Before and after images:
━━━━━━━━━━━━━━━━
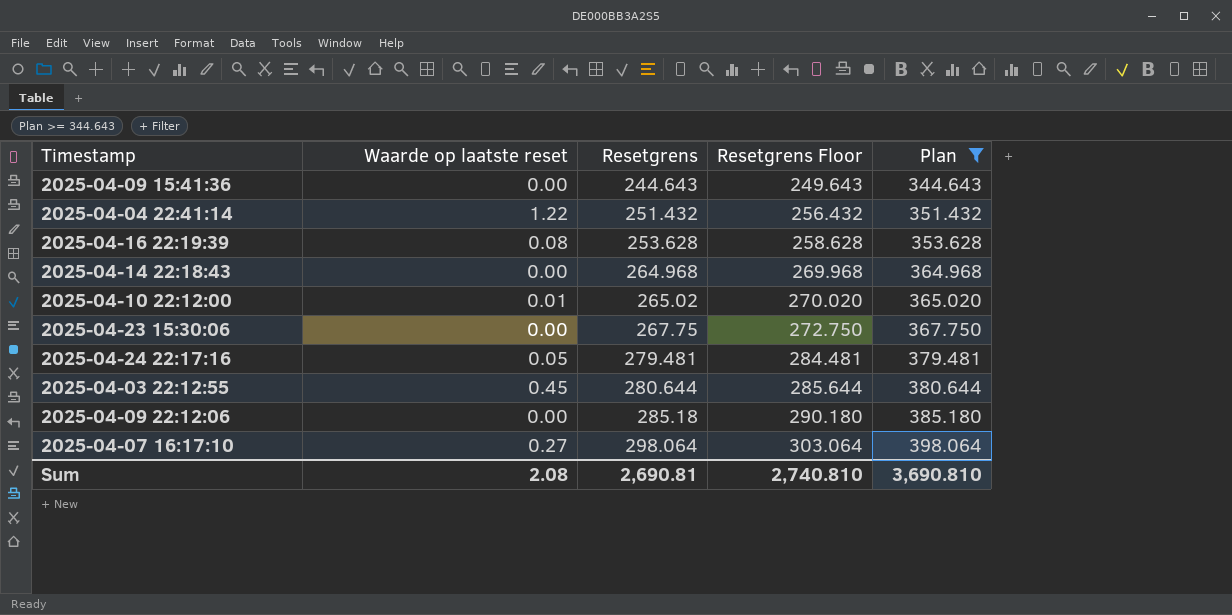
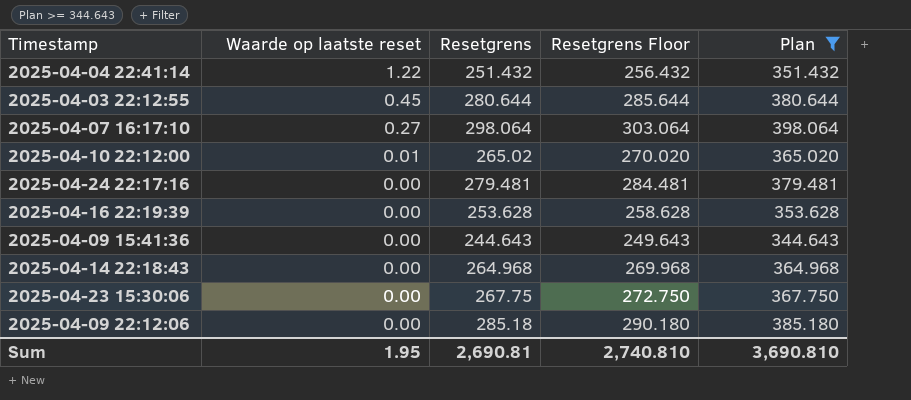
row order: Resetgrens ascending -> Waarde op laatste reset descending
2025-04-24 22:17:16 | Waarde op laatste reset: 0.05 -> 0.00
2025-04-16 22:19:39 | Waarde op laatste reset: 0.08 -> 0.00
Sum | Waarde op laatste reset: 2.08 -> 1.95

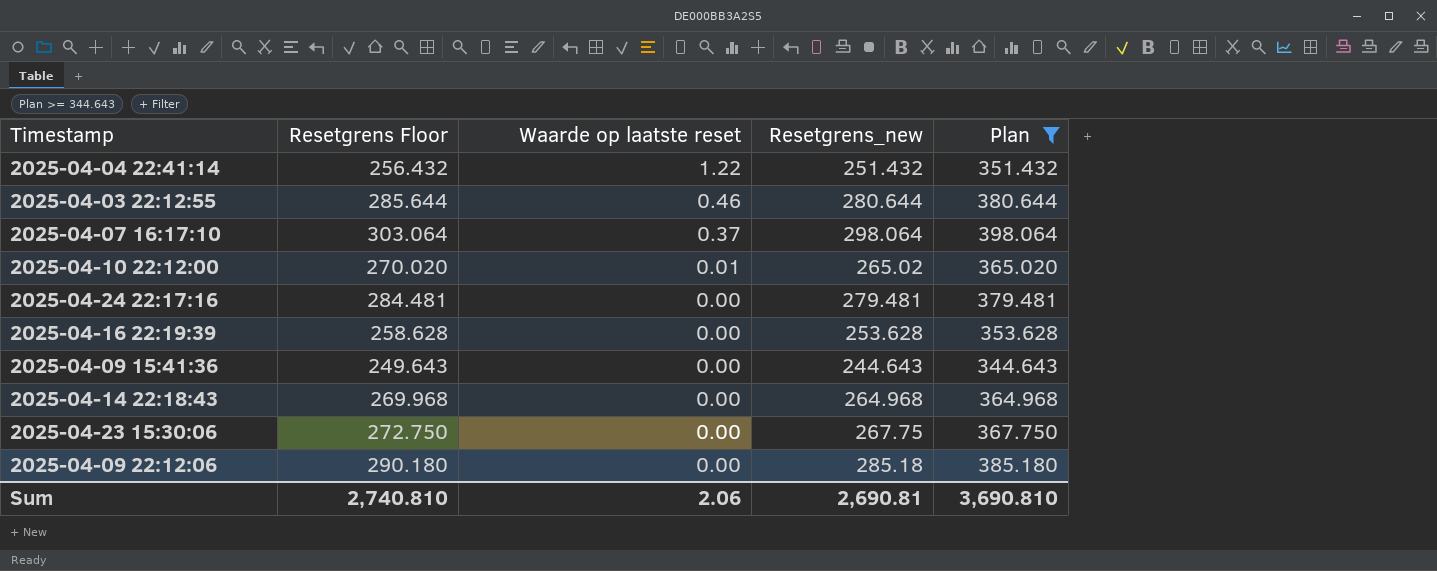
column Resetgrens Floor | position: 4 -> 2
column name: Resetgrens -> Resetgrens_new
2025-04-03 22:12:55 | Waarde op laatste reset: 0.45 -> 0.46
2025-04-07 16:17:10 | Waarde op laatste reset: 0.27 -> 0.37
Sum | Waarde op laatste reset: 1.95 -> 2.06

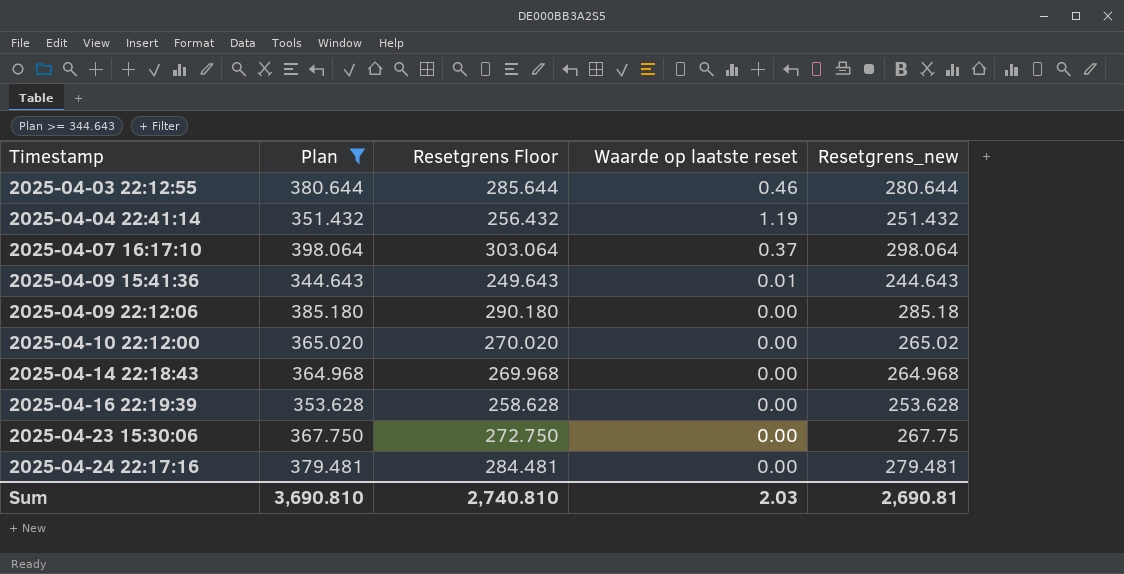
row order: Waarde op laatste reset descending -> Timestamp ascending
column Plan | position: 5 -> 2
2025-04-04 22:41:14 | Waarde op laatste reset: 1.22 -> 1.19
2025-04-09 15:41:36 | Waarde op laatste reset: 0.00 -> 0.01
2025-04-10 22:12:00 | Waarde op laatste reset: 0.01 -> 0.00
Sum | Waarde op laatste reset: 2.06 -> 2.03

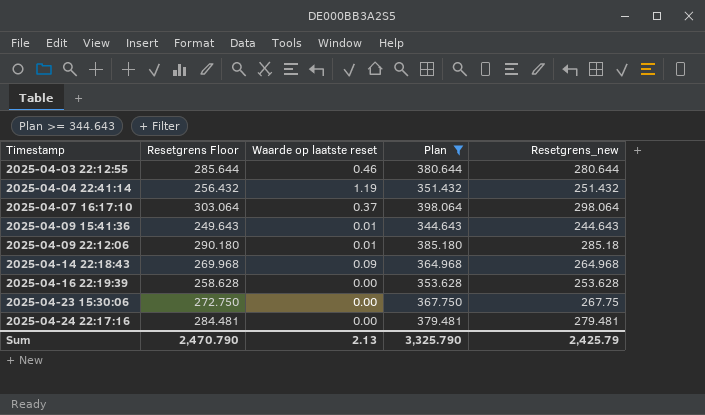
column Plan | position: 2 -> 4
row 2025-04-10 22:12:00: 365.020 | 270.020 | 0.00 | 265.02 -> none
2025-04-09 22:12:06 | Waarde op laatste reset: 0.00 -> 0.01
2025-04-14 22:18:43 | Waarde op laatste reset: 0.00 -> 0.09
Sum | Resetgrens Floor: 2,740.810 -> 2,470.790
Sum | Waarde op laatste reset: 2.03 -> 2.13
Sum | Plan: 3,690.810 -> 3,325.790
Sum | Resetgrens_new: 2,690.81 -> 2,425.79

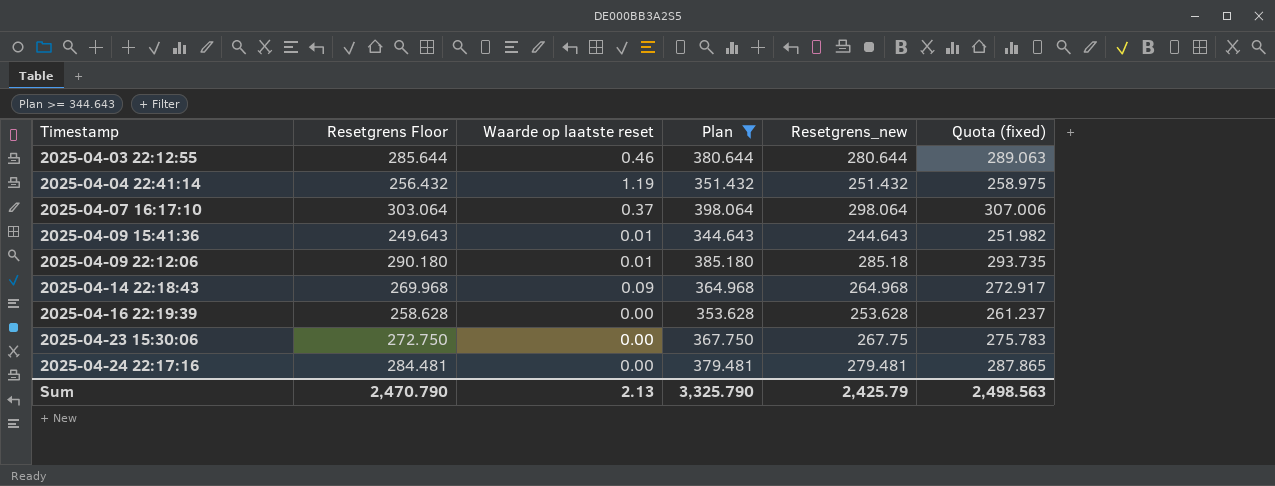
column Quota (fixed) | formula: none -> [Resetgrens_new] * 1.03

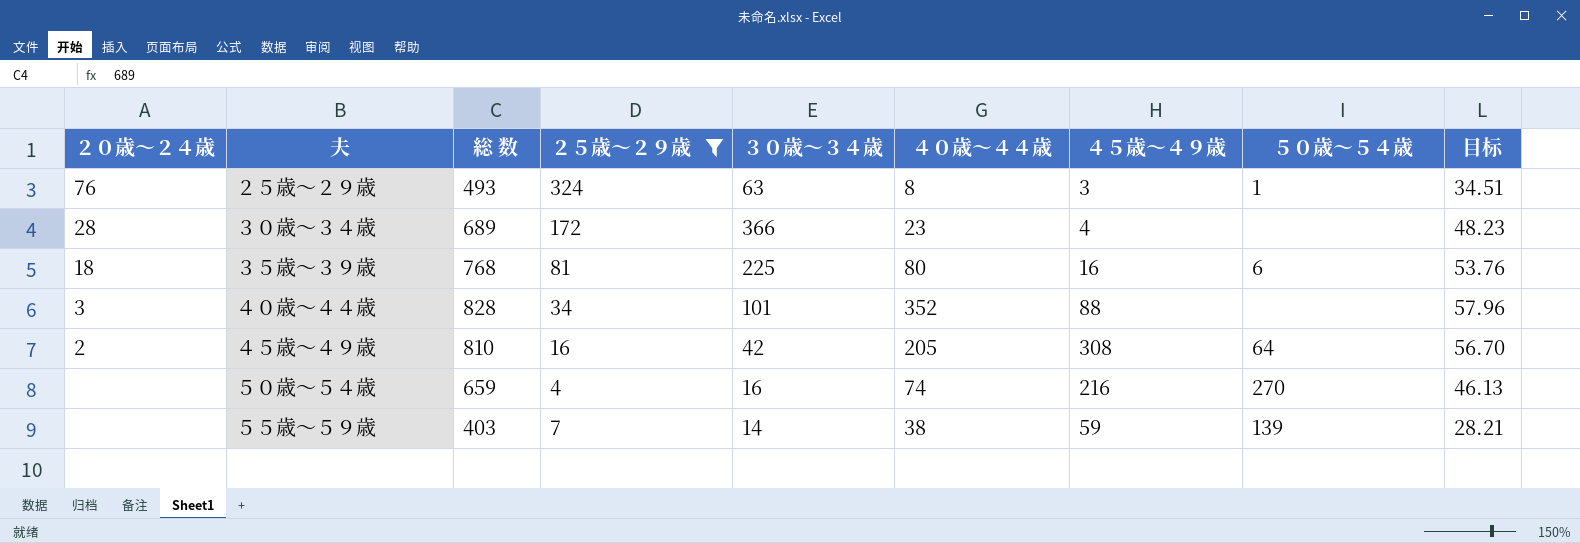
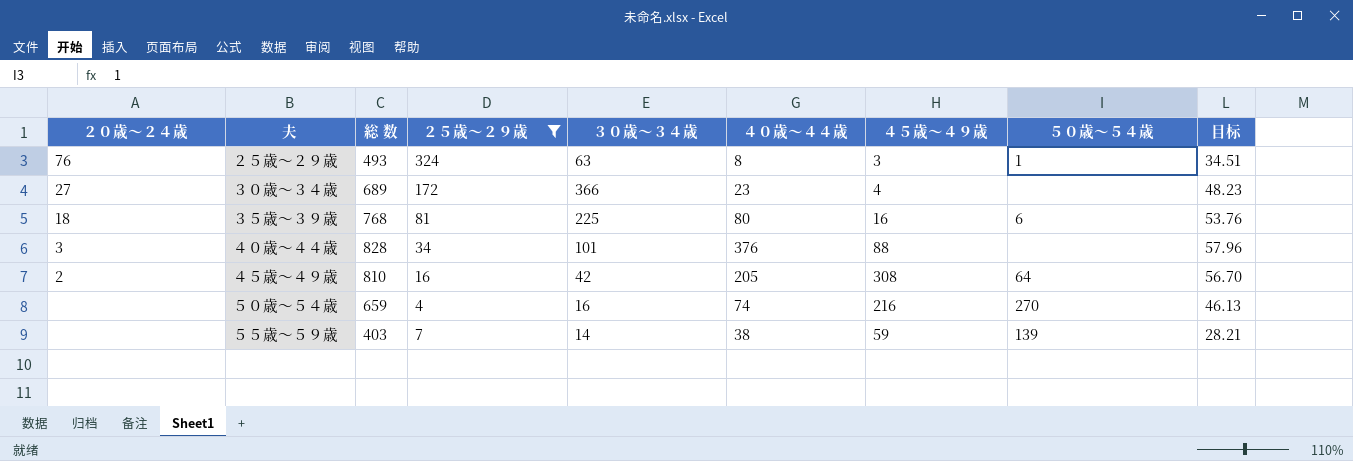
３０歳～３４歳 | ２０歳～２４歳: 28 -> 27
４０歳～４４歳 | ４０歳～４４歳: 352 -> 376

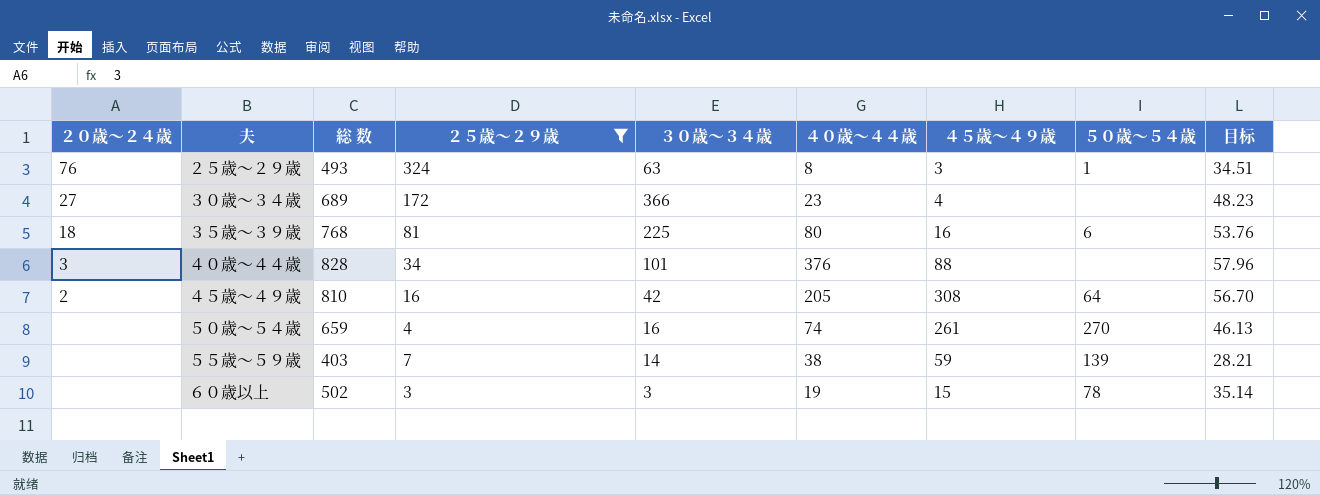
５０歳～５４歳 | ４５歳～４９歳: 216 -> 261
row ６０歳以上: none -> none | 502 | 3 | 3 | 19 | 15 | 78 | 35.14

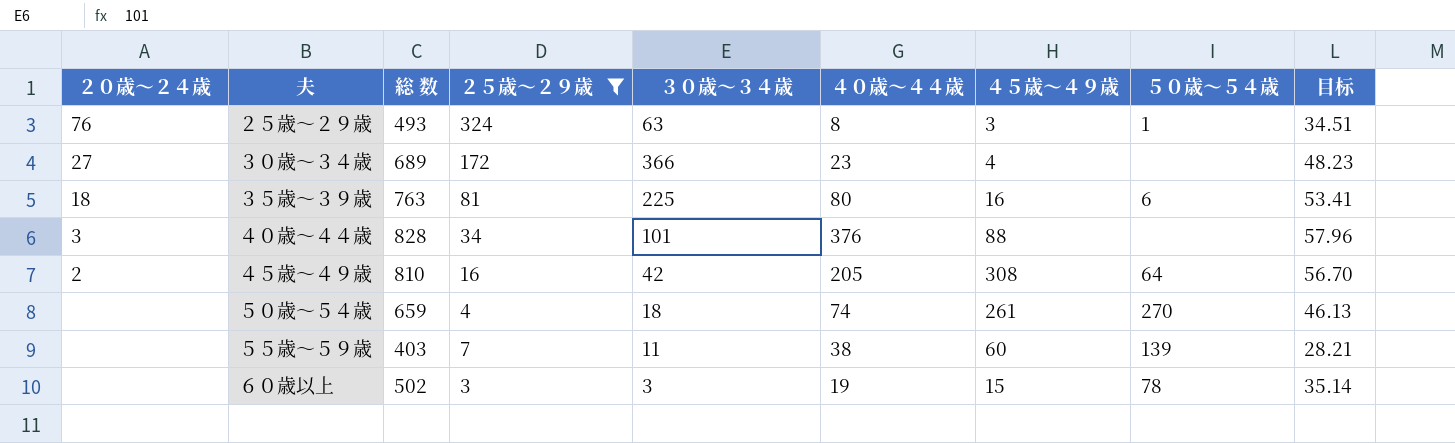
３５歳～３９歳 | 総 数: 768 -> 763
３５歳～３９歳 | 目标: 53.76 -> 53.41
５０歳～５４歳 | ３０歳～３４歳: 16 -> 18
５５歳～５９歳 | ３０歳～３４歳: 14 -> 11
５５歳～５９歳 | ４５歳～４９歳: 59 -> 60

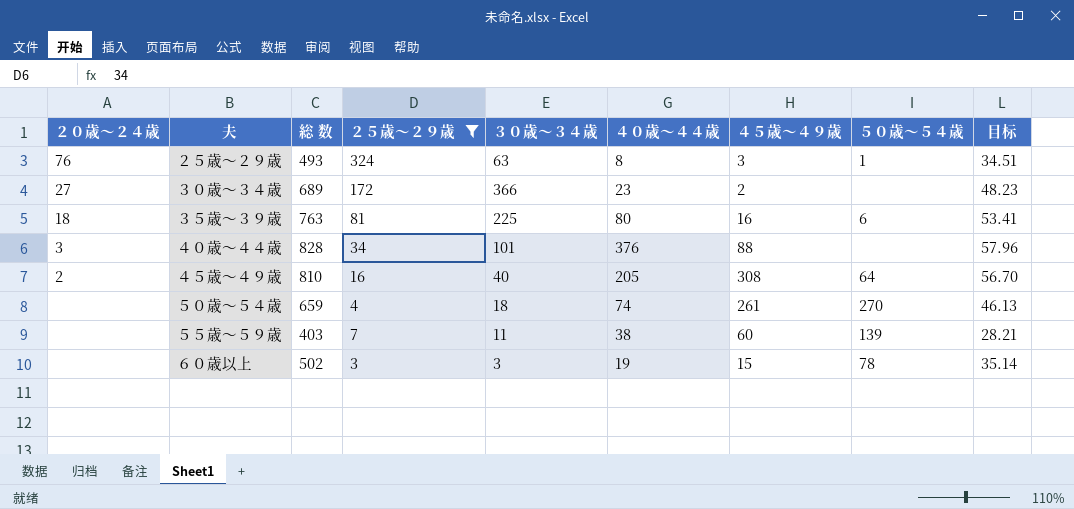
３０歳～３４歳 | ４５歳～４９歳: 4 -> 2
４５歳～４９歳 | ３０歳～３４歳: 42 -> 40

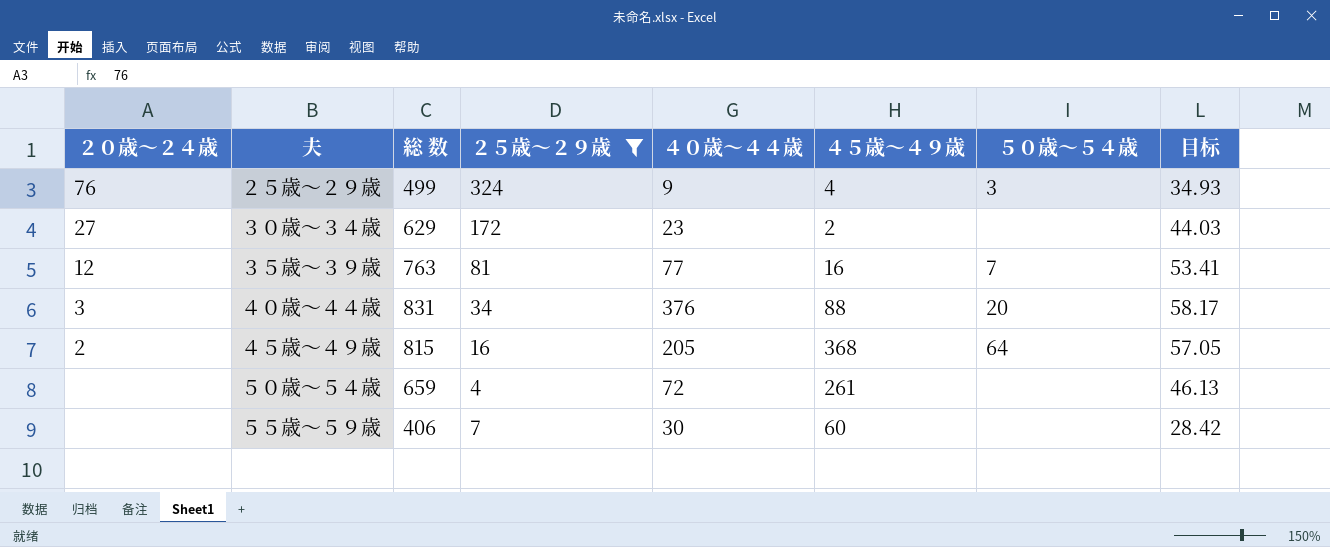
column ３０歳～３４歳 | position: 5 -> none
row ６０歳以上: none | 502 | 3 | 3 | 19 | 15 | 78 | 35.14 -> none
２５歳～２９歳 | 総 数: 493 -> 499
２５歳～２９歳 | ４０歳～４４歳: 8 -> 9
２５歳～２９歳 | ４５歳～４９歳: 3 -> 4
２５歳～２９歳 | ５０歳～５４歳: 1 -> 3
２５歳～２９歳 | 目标: 34.51 -> 34.93
３０歳～３４歳 | 総 数: 689 -> 629
３０歳～３４歳 | 目标: 48.23 -> 44.03
３５歳～３９歳 | ２０歳～２４歳: 18 -> 12
３５歳～３９歳 | ４０歳～４４歳: 80 -> 77
３５歳～３９歳 | ５０歳～５４歳: 6 -> 7
４０歳～４４歳 | 総 数: 828 -> 831
４０歳～４４歳 | ５０歳～５４歳: none -> 20
４０歳～４４歳 | 目标: 57.96 -> 58.17
４５歳～４９歳 | 総 数: 810 -> 815
４５歳～４９歳 | ４５歳～４９歳: 308 -> 368
４５歳～４９歳 | 目标: 56.70 -> 57.05
５０歳～５４歳 | ４０歳～４４歳: 74 -> 72
５０歳～５４歳 | ５０歳～５４歳: 270 -> none
５５歳～５９歳 | 総 数: 403 -> 406
５５歳～５９歳 | ４０歳～４４歳: 38 -> 30
５５歳～５９歳 | ５０歳～５４歳: 139 -> none
５５歳～５９歳 | 目标: 28.21 -> 28.42

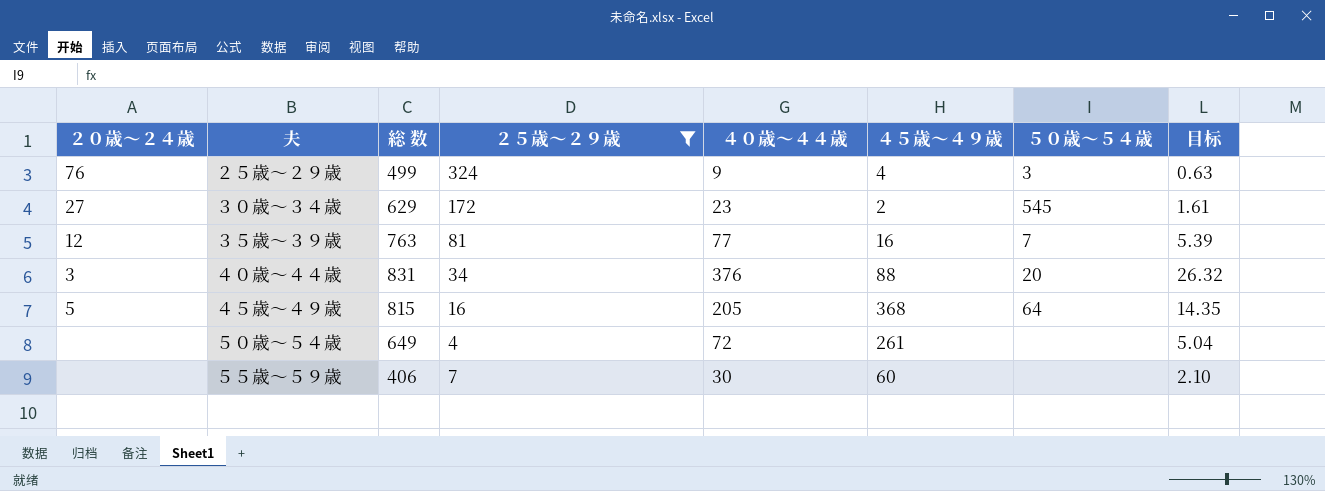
column 目标 | formula: [総 数] * 0.07 -> [４０歳～４４歳] * 0.07
３０歳～３４歳 | ５０歳～５４歳: none -> 545
４５歳～４９歳 | ２０歳～２４歳: 2 -> 5
５０歳～５４歳 | 総 数: 659 -> 649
━━━━━━━━━━━━━━━━
Repeat verbatim the lines between the start of the data and the line containing "2025-04-07 16:17:10 |", both ends included, omitting all pictures.

### Written answer
row order: Resetgrens ascending -> Waarde op laatste reset descending
2025-04-24 22:17:16 | Waarde op laatste reset: 0.05 -> 0.00
2025-04-16 22:19:39 | Waarde op laatste reset: 0.08 -> 0.00
Sum | Waarde op laatste reset: 2.08 -> 1.95

column Resetgrens Floor | position: 4 -> 2
column name: Resetgrens -> Resetgrens_new
2025-04-03 22:12:55 | Waarde op laatste reset: 0.45 -> 0.46
2025-04-07 16:17:10 | Waarde op laatste reset: 0.27 -> 0.37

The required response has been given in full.